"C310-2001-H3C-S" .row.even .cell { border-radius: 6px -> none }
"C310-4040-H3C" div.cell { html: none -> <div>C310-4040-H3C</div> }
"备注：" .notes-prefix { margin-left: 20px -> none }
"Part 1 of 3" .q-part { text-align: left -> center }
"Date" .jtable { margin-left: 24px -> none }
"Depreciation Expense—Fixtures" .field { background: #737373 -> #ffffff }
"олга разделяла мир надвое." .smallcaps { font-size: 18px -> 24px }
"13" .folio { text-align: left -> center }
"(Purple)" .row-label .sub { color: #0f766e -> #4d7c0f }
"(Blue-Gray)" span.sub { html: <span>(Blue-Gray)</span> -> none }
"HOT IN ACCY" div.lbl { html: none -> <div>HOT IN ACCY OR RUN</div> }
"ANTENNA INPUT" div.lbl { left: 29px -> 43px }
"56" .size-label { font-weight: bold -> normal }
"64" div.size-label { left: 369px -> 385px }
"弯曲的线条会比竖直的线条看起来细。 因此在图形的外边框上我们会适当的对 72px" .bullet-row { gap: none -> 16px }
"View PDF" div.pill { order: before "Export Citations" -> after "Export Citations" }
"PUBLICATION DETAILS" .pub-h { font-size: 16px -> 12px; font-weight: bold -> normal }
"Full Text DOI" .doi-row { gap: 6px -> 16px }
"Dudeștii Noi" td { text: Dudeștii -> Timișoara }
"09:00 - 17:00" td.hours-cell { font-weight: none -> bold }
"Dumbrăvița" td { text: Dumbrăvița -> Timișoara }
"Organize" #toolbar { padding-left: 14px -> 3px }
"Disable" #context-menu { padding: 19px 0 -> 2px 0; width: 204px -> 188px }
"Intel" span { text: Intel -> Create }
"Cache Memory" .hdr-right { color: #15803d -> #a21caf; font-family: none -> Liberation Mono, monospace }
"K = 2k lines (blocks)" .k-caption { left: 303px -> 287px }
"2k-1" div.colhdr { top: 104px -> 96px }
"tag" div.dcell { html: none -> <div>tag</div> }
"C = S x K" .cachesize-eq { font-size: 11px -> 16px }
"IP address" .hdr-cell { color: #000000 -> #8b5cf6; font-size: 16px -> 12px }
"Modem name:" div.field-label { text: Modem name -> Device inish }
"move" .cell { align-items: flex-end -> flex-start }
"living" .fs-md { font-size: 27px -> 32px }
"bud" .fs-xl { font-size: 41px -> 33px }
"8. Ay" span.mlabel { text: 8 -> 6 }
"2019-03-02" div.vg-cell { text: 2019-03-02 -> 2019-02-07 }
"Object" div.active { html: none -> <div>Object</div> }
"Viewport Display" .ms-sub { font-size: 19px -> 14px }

- _What to work on_:
Each entry is to be given again, exactly as it stands.

- _Answer for the task_:
"C310-2001-H3C-S" .row.even .cell { border-radius: 6px -> none }
"C310-4040-H3C" div.cell { html: none -> <div>C310-4040-H3C</div> }
"备注：" .notes-prefix { margin-left: 20px -> none }
"Part 1 of 3" .q-part { text-align: left -> center }
"Date" .jtable { margin-left: 24px -> none }
"Depreciation Expense—Fixtures" .field { background: #737373 -> #ffffff }
"олга разделяла мир надвое." .smallcaps { font-size: 18px -> 24px }
"13" .folio { text-align: left -> center }
"(Purple)" .row-label .sub { color: #0f766e -> #4d7c0f }
"(Blue-Gray)" span.sub { html: <span>(Blue-Gray)</span> -> none }
"HOT IN ACCY" div.lbl { html: none -> <div>HOT IN ACCY OR RUN</div> }
"ANTENNA INPUT" div.lbl { left: 29px -> 43px }
"56" .size-label { font-weight: bold -> normal }
"64" div.size-label { left: 369px -> 385px }
"弯曲的线条会比竖直的线条看起来细。 因此在图形的外边框上我们会适当的对 72px" .bullet-row { gap: none -> 16px }
"View PDF" div.pill { order: before "Export Citations" -> after "Export Citations" }
"PUBLICATION DETAILS" .pub-h { font-size: 16px -> 12px; font-weight: bold -> normal }
"Full Text DOI" .doi-row { gap: 6px -> 16px }
"Dudeștii Noi" td { text: Dudeștii -> Timișoara }
"09:00 - 17:00" td.hours-cell { font-weight: none -> bold }
"Dumbrăvița" td { text: Dumbrăvița -> Timișoara }
"Organize" #toolbar { padding-left: 14px -> 3px }
"Disable" #context-menu { padding: 19px 0 -> 2px 0; width: 204px -> 188px }
"Intel" span { text: Intel -> Create }
"Cache Memory" .hdr-right { color: #15803d -> #a21caf; font-family: none -> Liberation Mono, monospace }
"K = 2k lines (blocks)" .k-caption { left: 303px -> 287px }
"2k-1" div.colhdr { top: 104px -> 96px }
"tag" div.dcell { html: none -> <div>tag</div> }
"C = S x K" .cachesize-eq { font-size: 11px -> 16px }
"IP address" .hdr-cell { color: #000000 -> #8b5cf6; font-size: 16px -> 12px }
"Modem name:" div.field-label { text: Modem name -> Device inish }
"move" .cell { align-items: flex-end -> flex-start }
"living" .fs-md { font-size: 27px -> 32px }
"bud" .fs-xl { font-size: 41px -> 33px }
"8. Ay" span.mlabel { text: 8 -> 6 }
"2019-03-02" div.vg-cell { text: 2019-03-02 -> 2019-02-07 }
"Object" div.active { html: none -> <div>Object</div> }
"Viewport Display" .ms-sub { font-size: 19px -> 14px }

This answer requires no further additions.